DIRECTIONS: Once you have checked each line below for the word "Master", give the number of lines that have it and nothing further.

[Stored data entries]
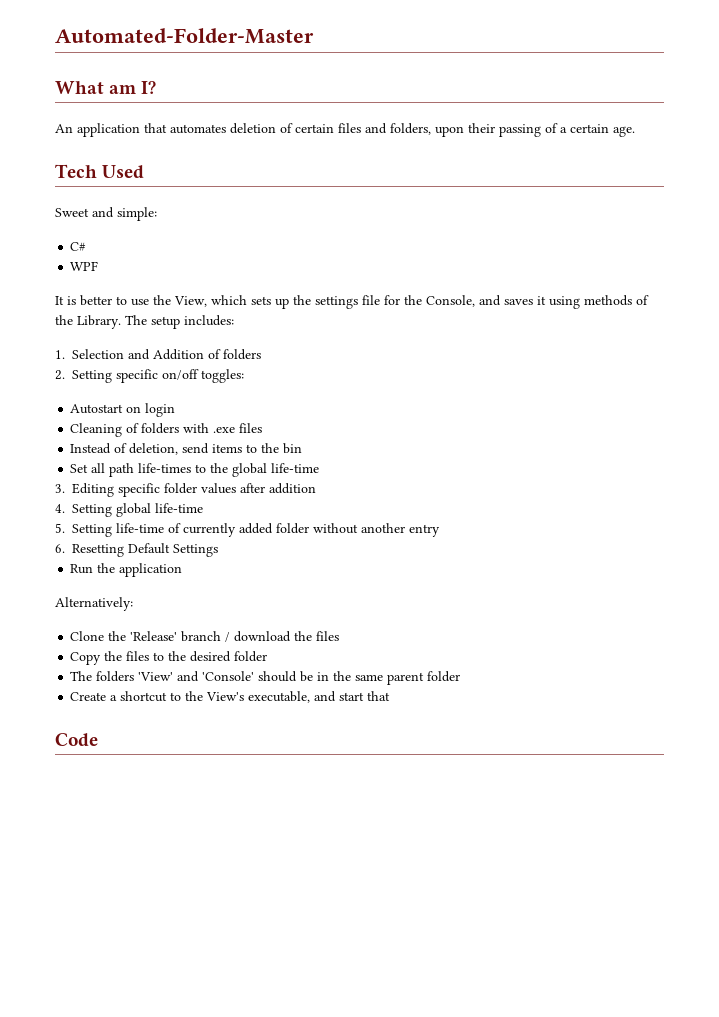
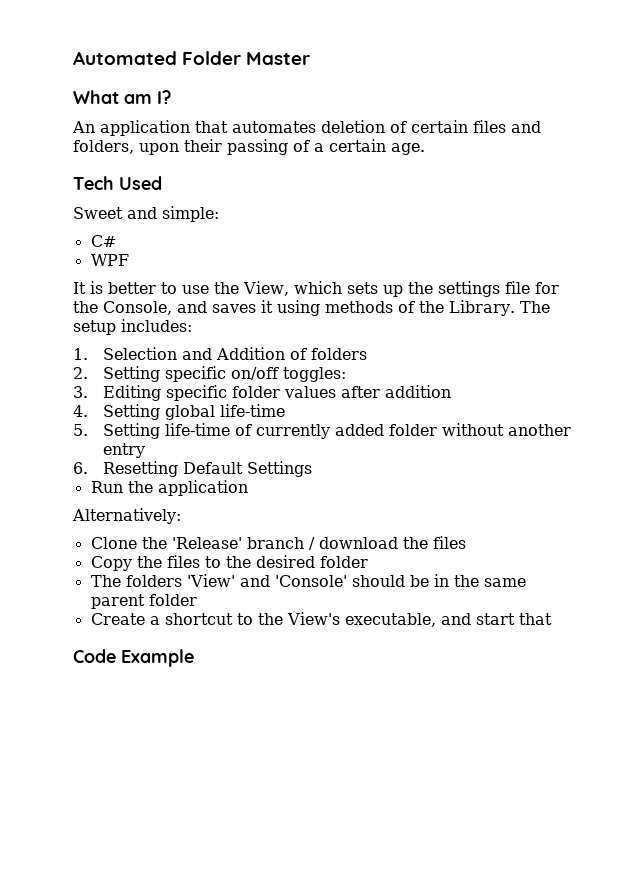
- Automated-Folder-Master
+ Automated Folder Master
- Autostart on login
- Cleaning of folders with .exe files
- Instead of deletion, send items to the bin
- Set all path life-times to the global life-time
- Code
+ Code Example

SOLVED PROBLEM: 2